Firm says she will bring 'fresh outlook and progressive vision' to the role
Norton Rose Fulbright has named Jennifer Teskey Canadian managing partner, noting that she will bring a “fresh outlook and progressive vision” to the role.
Teskey is the Canadian national chair of litigation and disputes, Canadian head of financial institutions, and her practice focuses on class actions, securities, accounting, regulatory, and energy-related matters.

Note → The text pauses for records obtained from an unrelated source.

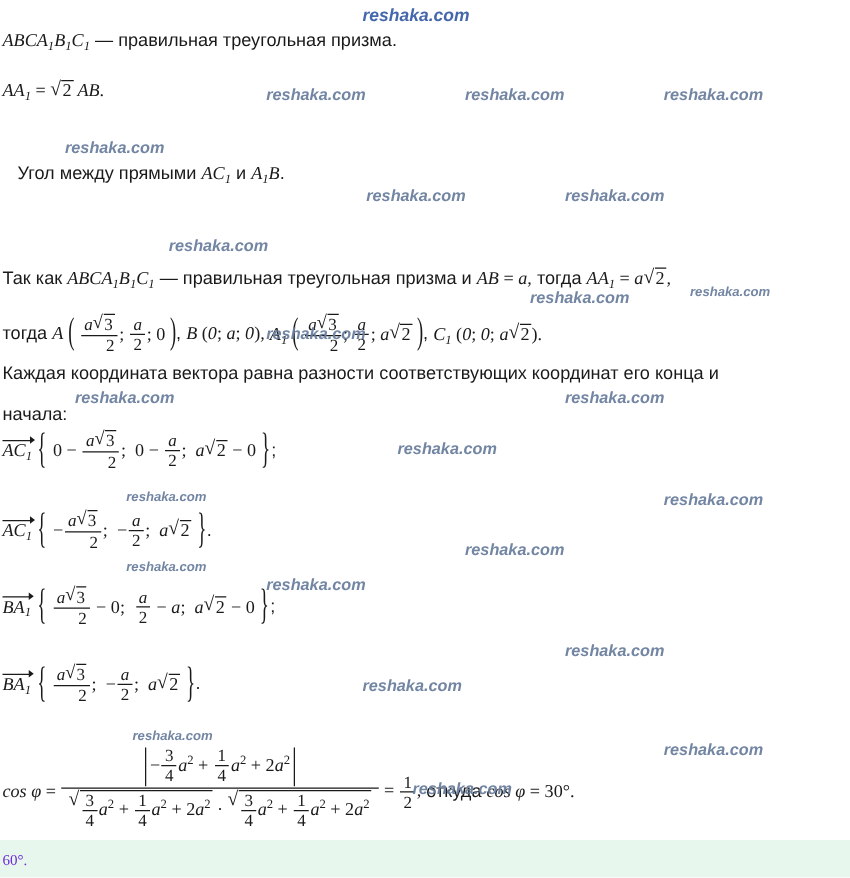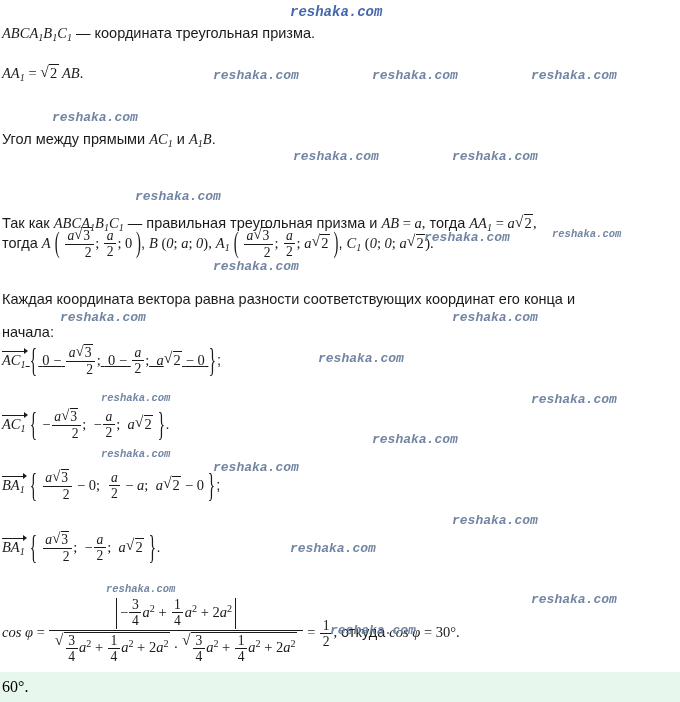--- a/index.html
+++ b/index.html
@@ -17,7 +17,7 @@
   .wm {
     position: absolute;
     color: #6b7f9e;
-    font-family: Liberation Mono, monospace;
+    font-family: Liberation Sans, sans-serif;
     font-style: italic;
     font-weight: bold;
     font-size: 13px;

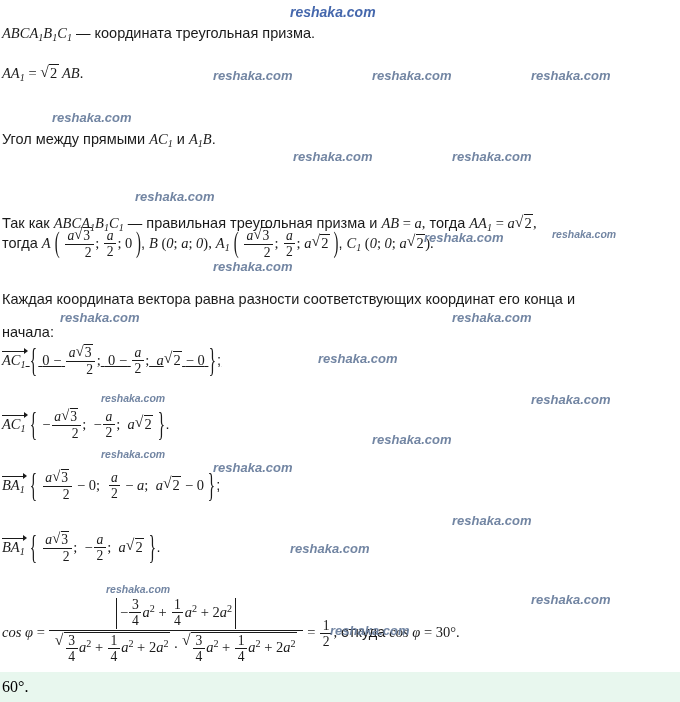--- a/index.html
+++ b/index.html
@@ -149,7 +149,7 @@
 
 <div class="line" style="left:2px; top:25px;">
   <span class="math">ABCA<span class="sub">1</span>B<span class="sub">1</span>C<span class="sub">1</span></span>
-  <span>— координата треугольная призма.</span>
+  <span>— правильная треугольная призма.</span>
 </div>
 
 <div class="line math" style="left:2px; top:64px;">

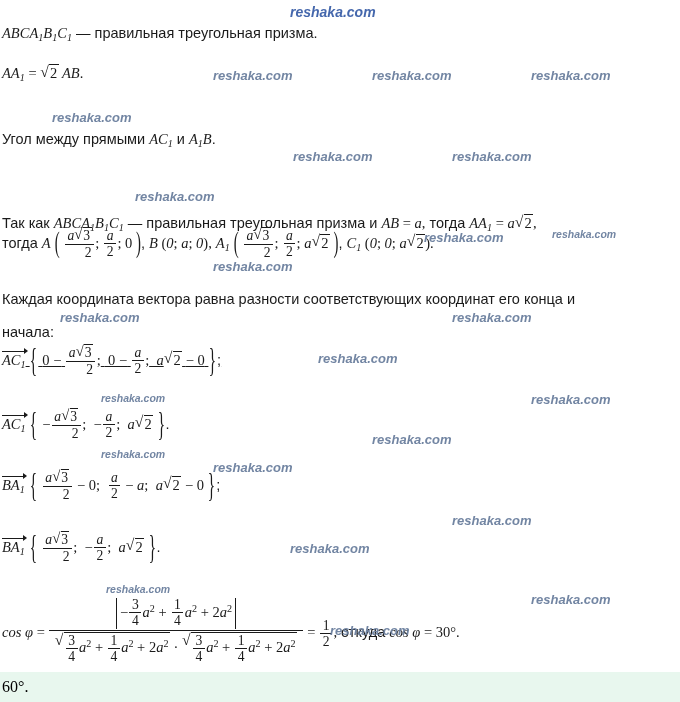--- a/index.html
+++ b/index.html
@@ -158,7 +158,7 @@
   AB<span class="up">.</span>
 </div>
 
-<div class="line" style="left:2px; top:131px;">
+<div class="line" style="left:14px; top:131px;">
   Угол между прямыми <span class="math">AC<span class="sub">1</span></span> и <span class="math">A<span class="sub">1</span>B</span>.
 </div>
 

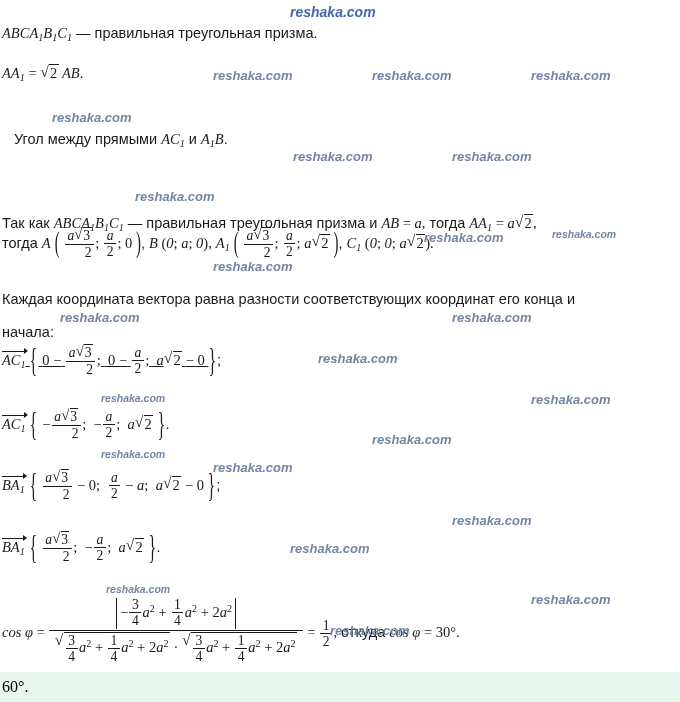--- a/index.html
+++ b/index.html
@@ -171,7 +171,7 @@
   <span class="math">AA<span class="sub">1</span> <span class="up">=</span> a<span class="sqrt"><span class="rad up">2</span></span><span class="up">,</span></span>
 </div>
 
-<div class="line" style="left:2px; top:228px;">
+<div class="line" style="left:2px; top:252px;">
   <span>тогда</span>
   <span class="math">A</span>
   <span class="paren">(</span>

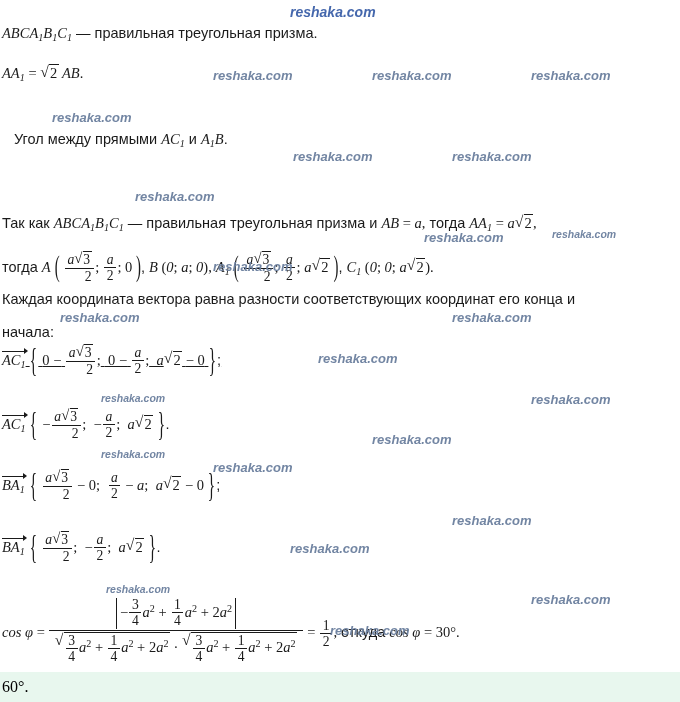--- a/index.html
+++ b/index.html
@@ -200,7 +200,7 @@
   начала:
 </div>
 
-<div class="line" style="left:2px; top:345px;text-decoration:underline;">
+<div class="line" style="left:2px; top:345px;">
   <span class="vec math"><span class="varrow"></span><span class="vbody">AC<span class="sub">1</span></span></span>
   <span class="brace">{</span>
   <span class="math">

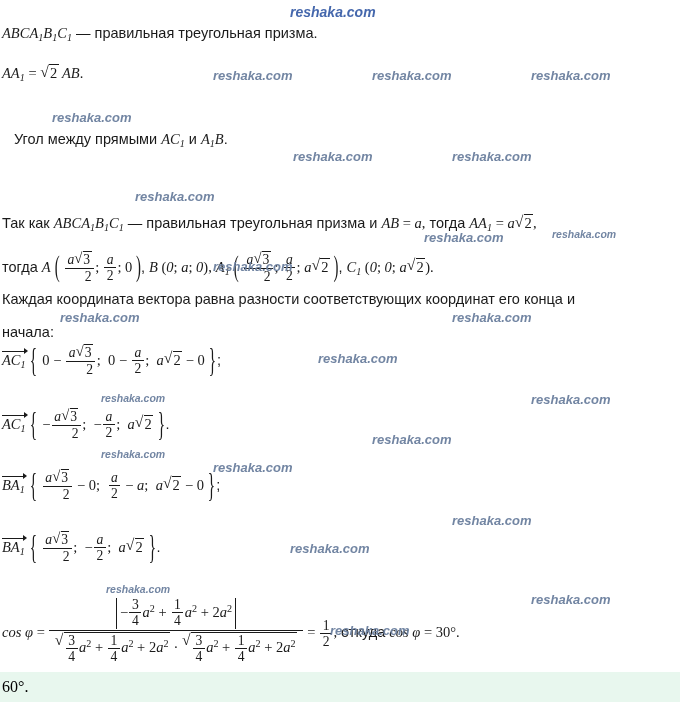--- a/index.html
+++ b/index.html
@@ -139,8 +139,8 @@
     left:2px;
     bottom:6px;
     font-family:"Liberation Serif", serif;
-    font-size:16px;
-    color:#000000;
+    font-size:12px;
+    color:#6d28d9;
     text-align:center;
   }
 </style>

She will assume the new role on Jan. 1.
“Jennifer Teskey is widely considered one of the leading litigators in Canada,” says Walied Soliman, chair of Norton Rose Fulbright Canada. “It is a privilege for Norton Rose in Canada to have her knowledge of the industry and leadership skills as we move to the next chapter of exciting growth.”
Teskey will take over for Charles Hurdon, who has held the role for the last nine years. In January, Hurdon will continue his labour and employment law practice.
Soliman says Teskey, having served on Norton Rose’s national and global executive committees, has been integral to Hurdon’s leadership and will be tasked with “taking that success to the next level” as the “new era of leadership.”
“Over the last nine years under the transformative leadership of Charles Hurdon, the firm has provided exceptional service to clients, topped the lawyer ranking charts, and become one of the most profitable and collegial firms to be a part of in Canada,” Soliman says. “Jennifer is going to be tasked with building on this growth, ensuring that our clients are serviced by the best available legal talent in the country, ensuring that we continue to be one of the most profitable firms in the country.”
The firm said Teskey would not be doing media interviews until the new year, but she was quoted in the announcement saying that she was honoured to take on the responsibility and excited to be entrusted with the firm’s next growth stage.
“Under Charles’ leadership, we have grown true partnerships with our clients, developed and recruited exceptional talent and made our mark on the Canadian business and legal landscapes,” she said. “Clients know they can turn to us when it matters most. We remain committed to earning this trust every single day and helping clients achieve their business goals.”
In her 22-year career, Teskey has represented financial institutions, accounting regulators, and prominent corporations. She joined Norton Rose as a summer student before being called to the bar in 2003.
Soliman says Teskey will need to ensure Norton Rose continues to attract and retain the best talent in the country, which will require they remain “the most congenial firm” in Canada. To afford that talent, he says they will have to be one of the country's most profitable firms as well.